Seven years since the launch of Lethbridge’s curbside recycling program, city officials say they are having no difficulty with finding markets for their recyclables.
“We’ve had… business as usual accumulations of recyclables, but they come and go from time to time,” said Steve Rozee, waste and recycling manager for the City of Lethbridge.
Since China closed its doors to Canadian plastics, many concerns have been raised about where the affected products would end up.
Lethbridge has seen its own success with the help of a contracted marketing partner.

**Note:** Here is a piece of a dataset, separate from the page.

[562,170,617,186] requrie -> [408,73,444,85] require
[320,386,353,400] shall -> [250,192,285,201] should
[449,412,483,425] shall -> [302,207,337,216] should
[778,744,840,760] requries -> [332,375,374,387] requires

“They market probably 25 per cent of the recyclables in North America,” Rozee said. “They’re very large in this business. They have access to a lot of processing facilities, so we don’t limit ourselves to one or the other.
Since the first collection in May of this year, the city has shipped 2,077 tonnes of fibre to North American markets and 230 tonnes of containers, including cans, beverage containers and plastic, to markets within Canada.
“At this point, all of our recyclables have gone to North America, including the plastics. So nothing’s gone overseas,” Rozee said.
“We’re very focused on knowing what’s happening to the recyclables… knowing that it’s not being rebrokered somewhere out of our control.”
The deal also allows the city more control over what happens to the products sent out.
Rozee saID the amount of contamination from foods and other residues on recyclables people turn in has decreased.
This is a benefit to the city because it makes for higher quality recycling and generates better financial returns for the city.
“We put a lot of effort and focus on the quality of what we produce. We work very closely with our marketing partner and the downstream processors to make sure that we’re producing products that they want.”
Officials encourage everyone to continue to pay attention to the cleanliness and quality of their curbside recycling, and to check online for details on what is and is not allowed.
One item to pay particular attention to this season is wrapping paper, which cannot be recycled due to the coating applied.
Christmas tree recycling pickup will take place on Jan. 11.